We haven't setup archive deletion, only the raw logs are getting removed. We've enabled this because the database of raw logs reached a few hundred gigs and we don't have that much RAM to keep all the data sets in memory.

Result of your first query (large result set): https://s.littlericket.me/2b8oaeqhly
Result of the second duplicates query: https://s.littlericket.me/syrfo5qhcv

As far as I can tell there are no rows with count > 1, so no duplicates?

@tsteur commented on January 31st 2021 Member

Thanks @literalplus Are you seeing the problem for "all visits" or only for some specific segments maybe?

@Littlericket commented on February 1st 2021

@tsteur this is the case for "all visits" and also all defined segments.

@tsteur commented on February 1st 2021 Member

@Littlericket thanks for this. Can you execute the query

select count(*), idsite, date1, period, value, `name`, ts_archived
from piwik_archive_numeric_2018_12
where period = 3 and date1 = '2018-12-01' and name like "%done%"
group by idsite, name, date1, period, VALUE
ORDER BY 1 desc

also only for a specific idsite where you experience this?
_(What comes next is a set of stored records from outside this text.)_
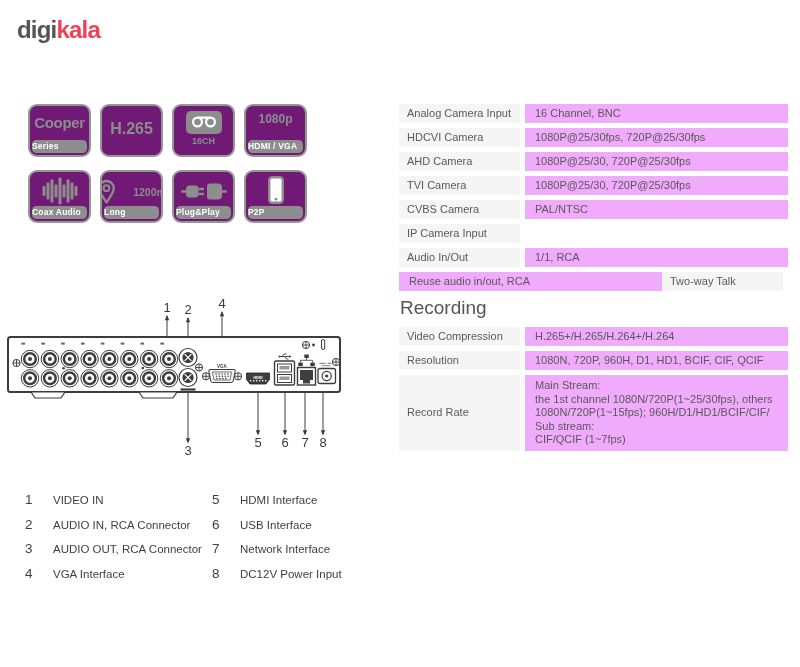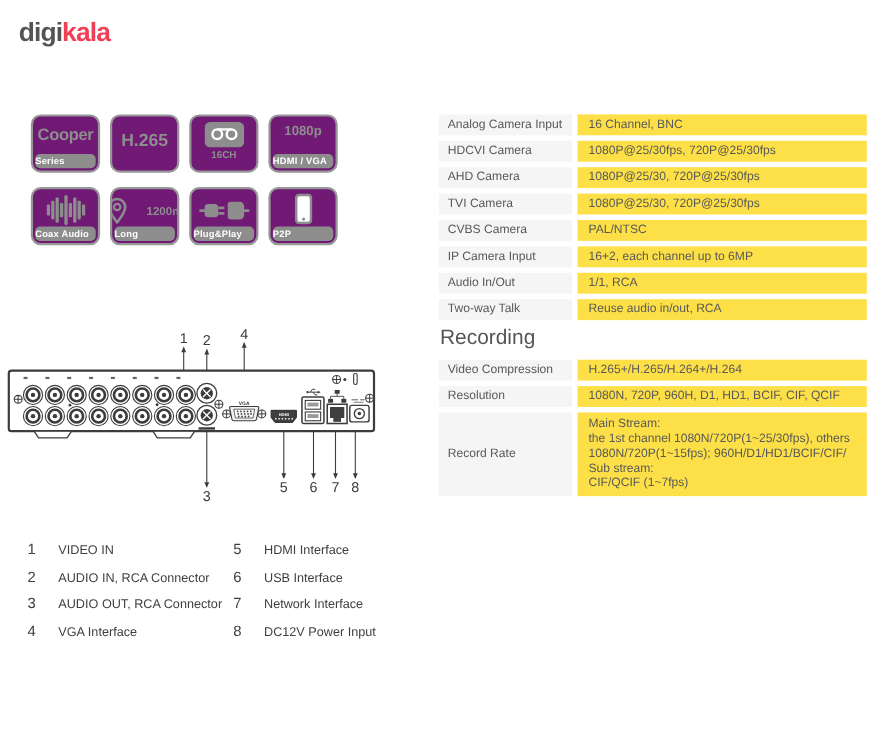"16 Channel, BNC" .sval { background: #fde047 -> #f0abfc }
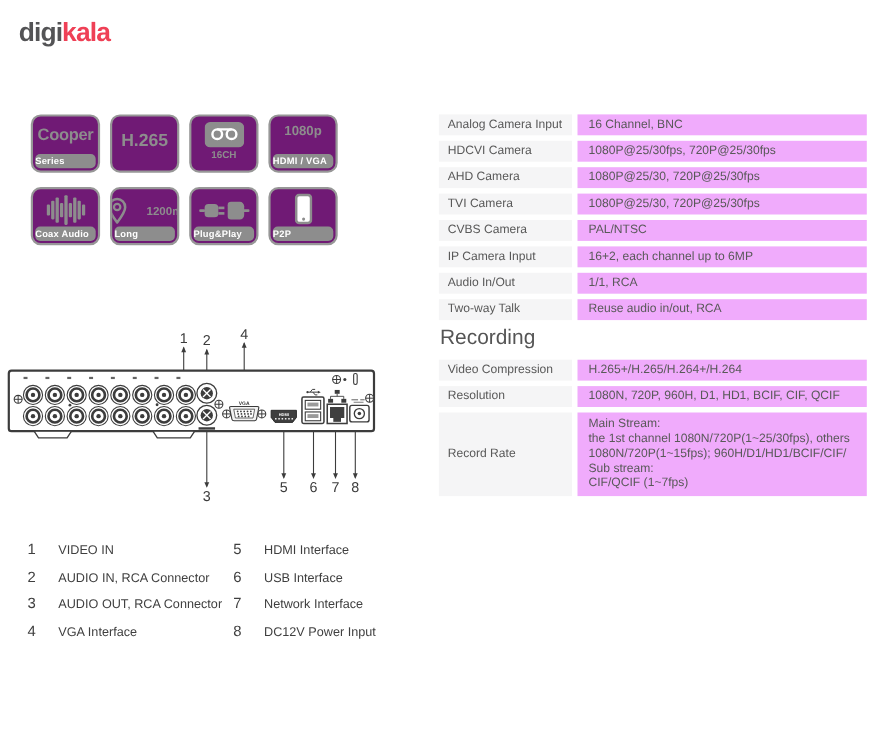"16+2, each channel up to" div.scell { html: <div>16+2, each channel up to 6MP</div> -> none }
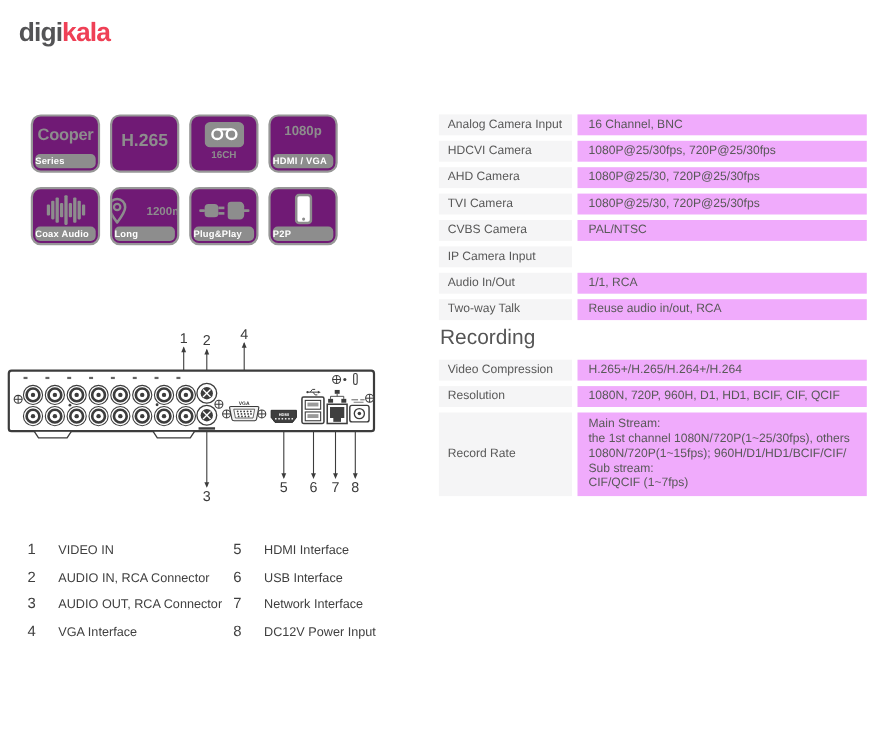"Two-way Talk" div.scell { order: before "Reuse audio in/out, RCA" -> after "Reuse audio in/out, RCA" }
This might help better understand things. eg add AND idsite=1 to the WHERE clause.

@Littlericket commented on February 2nd 2021

@tsteur sure! Limited to idsite=1
Result set is at https://s.littlericket.me/lu8tryt918

@tsteur commented on February 2nd 2021 Member

Thanks @Littlericket This looks good to me. Eg I see a done archive for that idSite & month meaning all visits should show data. I'm assuming you're seeing data for December 2018?

Could you also query the data for the year like this?

select count(*), idsite, date1, period, value, `name`, ts_archived
from piwik_archive_numeric_2018_01
where period = 4 and date1 = '2018-01-01' and name like "%done%" AND idsite=1
group by idsite, name, date1, period, VALUE
ORDER BY 1 desc
@Littlericket commented on February 3rd 2021

Hi @tsteur, again, thanks for the support!
There is no visible data in the UI when viewing december:
image

Heres the result set of your given query: https://s.littlericket.me/syminfdbdr
Also "almost" the same query (without the value column because of binary) for the blob archive: https://s.littlericket.me/ml80njslta

@tsteur commented on February 4th 2021 Member

@diosmosis do you maybe have any idea?

@Littlericket I know you already said it's not possible to give us access to the DB. If there's otherwise the chance you could send us a dump of an entire archive table that be great. We would likely not need any other data.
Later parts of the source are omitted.